Currently when connections are full, if we receive in inbound peer request, we look for a current connection to evict so the new peer can have a slot. To find an evict-able peer we go through all our peers and “protect” multiple categories of peers, then we evict the “worst” peer that is left unprotected. If there are no peers left to evict, the inbound connection is denied.
With this PR, if the inbound connection is on our whitelist we still loop through all our current connection, removing protected peers from the evict-able list. However, now we keep track of the last peer we protected (aka the last peer we removed from the evict-able list). If we end up with no peers left to evict, the last protected peer is evicted instead. This should preserve the peer eviction logic but just in the case of a whitebind inbound, we evict the “worst best” connection.

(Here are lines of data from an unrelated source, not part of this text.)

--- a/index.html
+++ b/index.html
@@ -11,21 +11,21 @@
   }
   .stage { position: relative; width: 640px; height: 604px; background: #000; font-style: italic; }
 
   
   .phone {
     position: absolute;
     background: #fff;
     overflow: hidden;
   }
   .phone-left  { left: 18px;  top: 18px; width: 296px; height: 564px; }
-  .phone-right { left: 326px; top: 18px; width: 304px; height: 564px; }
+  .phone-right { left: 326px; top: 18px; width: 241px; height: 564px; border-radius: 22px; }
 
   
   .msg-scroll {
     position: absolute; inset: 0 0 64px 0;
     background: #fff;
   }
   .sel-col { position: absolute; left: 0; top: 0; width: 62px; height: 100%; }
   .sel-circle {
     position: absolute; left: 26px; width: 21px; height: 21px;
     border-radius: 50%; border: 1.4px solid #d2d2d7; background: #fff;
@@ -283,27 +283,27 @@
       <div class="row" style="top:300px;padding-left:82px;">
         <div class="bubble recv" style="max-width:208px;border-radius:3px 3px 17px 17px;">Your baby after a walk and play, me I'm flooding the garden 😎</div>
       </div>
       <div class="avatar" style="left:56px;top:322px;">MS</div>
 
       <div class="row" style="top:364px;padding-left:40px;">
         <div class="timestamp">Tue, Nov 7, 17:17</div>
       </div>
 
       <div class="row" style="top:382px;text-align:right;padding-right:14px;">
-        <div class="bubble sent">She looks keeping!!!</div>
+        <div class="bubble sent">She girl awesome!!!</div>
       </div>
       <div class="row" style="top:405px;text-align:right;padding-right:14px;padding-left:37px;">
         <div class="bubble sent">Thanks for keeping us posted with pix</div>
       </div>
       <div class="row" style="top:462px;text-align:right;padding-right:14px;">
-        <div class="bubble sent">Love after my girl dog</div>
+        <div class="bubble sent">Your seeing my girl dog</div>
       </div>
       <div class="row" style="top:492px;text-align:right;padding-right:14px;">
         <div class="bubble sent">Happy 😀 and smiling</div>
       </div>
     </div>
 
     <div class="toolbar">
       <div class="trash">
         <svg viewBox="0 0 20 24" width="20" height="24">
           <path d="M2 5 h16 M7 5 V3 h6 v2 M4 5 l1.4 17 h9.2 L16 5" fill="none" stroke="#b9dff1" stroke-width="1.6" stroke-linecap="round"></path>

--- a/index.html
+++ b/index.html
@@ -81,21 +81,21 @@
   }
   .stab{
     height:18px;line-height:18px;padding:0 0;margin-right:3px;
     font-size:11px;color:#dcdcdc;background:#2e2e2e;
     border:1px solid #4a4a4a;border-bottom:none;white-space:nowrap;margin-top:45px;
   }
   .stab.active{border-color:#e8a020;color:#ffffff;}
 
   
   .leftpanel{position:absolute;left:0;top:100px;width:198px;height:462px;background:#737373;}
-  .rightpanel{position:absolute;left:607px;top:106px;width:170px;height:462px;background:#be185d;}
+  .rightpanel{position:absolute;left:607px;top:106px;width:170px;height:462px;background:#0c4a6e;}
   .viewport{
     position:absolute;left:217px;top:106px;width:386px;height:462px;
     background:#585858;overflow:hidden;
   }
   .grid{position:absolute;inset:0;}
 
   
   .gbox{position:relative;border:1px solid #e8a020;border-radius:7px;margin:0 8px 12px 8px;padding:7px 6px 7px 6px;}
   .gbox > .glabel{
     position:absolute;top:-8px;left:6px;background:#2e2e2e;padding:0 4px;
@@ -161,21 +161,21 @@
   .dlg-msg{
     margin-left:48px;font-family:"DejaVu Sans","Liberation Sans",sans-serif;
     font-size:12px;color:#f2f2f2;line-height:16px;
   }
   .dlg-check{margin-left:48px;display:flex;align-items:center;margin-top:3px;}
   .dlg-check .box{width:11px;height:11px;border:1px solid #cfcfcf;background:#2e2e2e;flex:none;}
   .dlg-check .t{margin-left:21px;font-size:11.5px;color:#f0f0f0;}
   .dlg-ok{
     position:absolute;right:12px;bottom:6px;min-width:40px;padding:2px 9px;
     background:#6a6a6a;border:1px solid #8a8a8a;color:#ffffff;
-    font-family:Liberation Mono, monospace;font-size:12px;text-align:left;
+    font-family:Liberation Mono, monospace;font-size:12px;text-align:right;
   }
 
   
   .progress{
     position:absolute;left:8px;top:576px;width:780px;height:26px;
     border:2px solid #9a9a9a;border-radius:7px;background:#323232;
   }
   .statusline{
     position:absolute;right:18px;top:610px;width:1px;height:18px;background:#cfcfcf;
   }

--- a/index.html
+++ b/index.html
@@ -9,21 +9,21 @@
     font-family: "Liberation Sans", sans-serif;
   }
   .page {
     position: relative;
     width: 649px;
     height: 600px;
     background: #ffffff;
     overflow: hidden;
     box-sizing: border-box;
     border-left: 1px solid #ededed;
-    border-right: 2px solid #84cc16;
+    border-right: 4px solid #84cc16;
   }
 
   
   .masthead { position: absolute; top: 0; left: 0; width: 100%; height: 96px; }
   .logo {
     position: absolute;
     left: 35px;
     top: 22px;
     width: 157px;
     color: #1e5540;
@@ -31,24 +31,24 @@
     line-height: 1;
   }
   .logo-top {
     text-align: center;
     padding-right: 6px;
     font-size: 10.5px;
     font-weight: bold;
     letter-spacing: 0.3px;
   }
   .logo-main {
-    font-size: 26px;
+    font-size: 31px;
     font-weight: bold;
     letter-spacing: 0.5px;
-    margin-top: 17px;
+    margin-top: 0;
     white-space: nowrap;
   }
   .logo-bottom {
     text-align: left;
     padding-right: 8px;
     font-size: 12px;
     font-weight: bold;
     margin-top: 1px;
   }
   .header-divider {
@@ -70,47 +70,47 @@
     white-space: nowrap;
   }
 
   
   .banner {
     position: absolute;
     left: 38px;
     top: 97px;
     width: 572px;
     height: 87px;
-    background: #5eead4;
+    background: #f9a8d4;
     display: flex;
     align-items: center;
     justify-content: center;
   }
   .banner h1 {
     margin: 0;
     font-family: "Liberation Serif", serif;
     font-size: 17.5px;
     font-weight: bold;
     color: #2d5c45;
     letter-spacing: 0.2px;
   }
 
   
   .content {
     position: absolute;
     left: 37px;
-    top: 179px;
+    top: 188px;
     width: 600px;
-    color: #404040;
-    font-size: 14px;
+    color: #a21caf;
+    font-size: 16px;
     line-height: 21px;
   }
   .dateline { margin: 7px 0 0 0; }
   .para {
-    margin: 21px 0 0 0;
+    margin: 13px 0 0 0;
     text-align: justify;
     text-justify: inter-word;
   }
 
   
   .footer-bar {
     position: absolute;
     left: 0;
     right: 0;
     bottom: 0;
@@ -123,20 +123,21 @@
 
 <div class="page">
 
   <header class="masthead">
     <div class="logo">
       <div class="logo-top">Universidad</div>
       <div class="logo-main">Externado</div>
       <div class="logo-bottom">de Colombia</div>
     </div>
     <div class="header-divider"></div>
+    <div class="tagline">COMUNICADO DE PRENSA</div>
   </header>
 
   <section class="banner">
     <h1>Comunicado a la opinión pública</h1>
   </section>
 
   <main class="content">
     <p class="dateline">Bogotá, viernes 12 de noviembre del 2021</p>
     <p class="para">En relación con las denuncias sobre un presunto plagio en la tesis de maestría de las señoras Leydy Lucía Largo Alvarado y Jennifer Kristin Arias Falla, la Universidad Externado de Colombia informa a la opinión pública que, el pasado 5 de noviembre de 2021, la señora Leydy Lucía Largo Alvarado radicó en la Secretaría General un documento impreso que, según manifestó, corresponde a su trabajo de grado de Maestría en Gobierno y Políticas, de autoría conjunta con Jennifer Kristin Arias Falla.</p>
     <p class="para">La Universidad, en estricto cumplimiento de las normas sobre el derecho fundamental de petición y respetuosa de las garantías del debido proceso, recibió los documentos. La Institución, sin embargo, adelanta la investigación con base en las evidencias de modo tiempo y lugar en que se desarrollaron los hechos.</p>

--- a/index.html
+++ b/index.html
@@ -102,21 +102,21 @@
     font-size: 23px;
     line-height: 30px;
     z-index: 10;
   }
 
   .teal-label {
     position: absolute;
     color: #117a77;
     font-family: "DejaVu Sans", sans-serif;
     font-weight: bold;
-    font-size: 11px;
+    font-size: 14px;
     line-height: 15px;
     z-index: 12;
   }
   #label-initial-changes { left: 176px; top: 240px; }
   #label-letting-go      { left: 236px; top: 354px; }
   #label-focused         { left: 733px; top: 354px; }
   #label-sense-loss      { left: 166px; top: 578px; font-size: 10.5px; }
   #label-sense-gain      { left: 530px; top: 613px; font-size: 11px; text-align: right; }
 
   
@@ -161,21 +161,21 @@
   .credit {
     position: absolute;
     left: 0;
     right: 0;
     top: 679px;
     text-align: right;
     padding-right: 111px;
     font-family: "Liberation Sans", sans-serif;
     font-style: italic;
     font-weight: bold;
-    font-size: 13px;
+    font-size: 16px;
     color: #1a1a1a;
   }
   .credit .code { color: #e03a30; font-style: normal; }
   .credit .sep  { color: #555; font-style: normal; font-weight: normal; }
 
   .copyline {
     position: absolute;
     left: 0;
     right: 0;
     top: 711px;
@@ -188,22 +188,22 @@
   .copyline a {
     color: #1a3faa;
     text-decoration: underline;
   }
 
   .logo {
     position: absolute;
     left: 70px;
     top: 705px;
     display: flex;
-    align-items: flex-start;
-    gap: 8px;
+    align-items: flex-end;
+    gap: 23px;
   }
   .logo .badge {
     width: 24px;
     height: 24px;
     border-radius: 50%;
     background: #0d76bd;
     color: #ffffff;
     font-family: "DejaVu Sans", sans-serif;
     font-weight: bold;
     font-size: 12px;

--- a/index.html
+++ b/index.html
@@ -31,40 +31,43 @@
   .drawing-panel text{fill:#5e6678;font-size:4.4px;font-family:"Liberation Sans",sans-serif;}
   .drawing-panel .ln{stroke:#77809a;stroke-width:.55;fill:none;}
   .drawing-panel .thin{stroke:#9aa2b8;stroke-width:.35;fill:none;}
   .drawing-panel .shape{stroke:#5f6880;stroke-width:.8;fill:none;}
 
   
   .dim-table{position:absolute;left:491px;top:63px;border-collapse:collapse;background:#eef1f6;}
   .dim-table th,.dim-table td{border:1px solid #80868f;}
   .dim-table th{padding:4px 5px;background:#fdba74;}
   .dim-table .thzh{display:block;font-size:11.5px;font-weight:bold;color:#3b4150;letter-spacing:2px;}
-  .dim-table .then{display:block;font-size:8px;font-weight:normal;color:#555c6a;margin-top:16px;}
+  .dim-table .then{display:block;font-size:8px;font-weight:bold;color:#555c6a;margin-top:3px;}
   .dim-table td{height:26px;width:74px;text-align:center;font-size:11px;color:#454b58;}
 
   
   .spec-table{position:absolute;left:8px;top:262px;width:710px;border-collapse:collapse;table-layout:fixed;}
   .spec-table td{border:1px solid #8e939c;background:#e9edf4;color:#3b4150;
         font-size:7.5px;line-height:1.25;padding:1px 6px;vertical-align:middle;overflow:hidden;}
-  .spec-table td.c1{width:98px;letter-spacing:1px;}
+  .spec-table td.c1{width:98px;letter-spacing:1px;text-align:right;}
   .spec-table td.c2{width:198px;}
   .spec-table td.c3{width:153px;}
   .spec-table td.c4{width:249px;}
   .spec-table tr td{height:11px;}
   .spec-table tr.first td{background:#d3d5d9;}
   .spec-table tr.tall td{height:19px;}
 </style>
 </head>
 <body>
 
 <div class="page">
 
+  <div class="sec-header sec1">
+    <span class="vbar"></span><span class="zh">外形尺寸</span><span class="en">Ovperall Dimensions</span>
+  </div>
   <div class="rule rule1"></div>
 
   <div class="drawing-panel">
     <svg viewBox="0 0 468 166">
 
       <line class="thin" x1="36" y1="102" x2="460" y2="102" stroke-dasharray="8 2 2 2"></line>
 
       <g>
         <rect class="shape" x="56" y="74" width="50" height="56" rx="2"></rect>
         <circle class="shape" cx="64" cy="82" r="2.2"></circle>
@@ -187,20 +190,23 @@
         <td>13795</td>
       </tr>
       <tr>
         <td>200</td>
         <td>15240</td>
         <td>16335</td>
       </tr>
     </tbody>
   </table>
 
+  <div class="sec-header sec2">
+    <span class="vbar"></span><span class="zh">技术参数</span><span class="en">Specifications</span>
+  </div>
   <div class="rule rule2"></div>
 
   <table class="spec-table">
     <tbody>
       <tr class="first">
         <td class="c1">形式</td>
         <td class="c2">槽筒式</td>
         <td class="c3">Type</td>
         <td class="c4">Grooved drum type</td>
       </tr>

How is the function signature of EraseLastKElements changed in this PR? Why is this necessary? Do you see an alternative approach?
In SelectNodeToEvict(), is the order in which we make the various EraseLastKElements() calls important? Why (not)?
EraseLastKElements used to be a templated function, but this is changed in the first commit. Why is this the case? Do you see any downsides to this change?
Suppose we pass a vector of 40 eviction candidates to SelectNodeToEvict(). Before and after this PR, what’s the theoretical maximum of Tor nodes that can be protected from eviction?
<stickies-v> welcome everyone! Today we're looking at #27600, authored by pinheadmz, who I'm delighted is here as well! The notes and questions are available on https://bitcoincore.reviews/27600
<stickies-v> for those of you who were able to review, would you give it a Concept ACK, Approach ACK, Tested ACK, or NACK? what was your review approach?
<LarryRuane> I find it easier to look at the diffs from within VScode (i.e. `code` on ubuntu), as opposed to GitHub, because then I can see more context, and search symbols and such
<LarryRuane> (sorry for the sidetrack) one thing I don't like about using vscode is that when looking at a diff, it doesn't allow you to "tag" (jump to the definition of the symbol your cursor is on)
<stickies-v> LarryRuane: yeah, that is by far my biggest annoyance in reviewing code on vscode. opening the file works, but in multi-commit PRs not ideal, have to actually check out the commit too
<LarryRuane> abubakarsadiq: I was wondering about that ... there are times where we evict an outbound, aren't there? I'm not sure, but if it's not performing well?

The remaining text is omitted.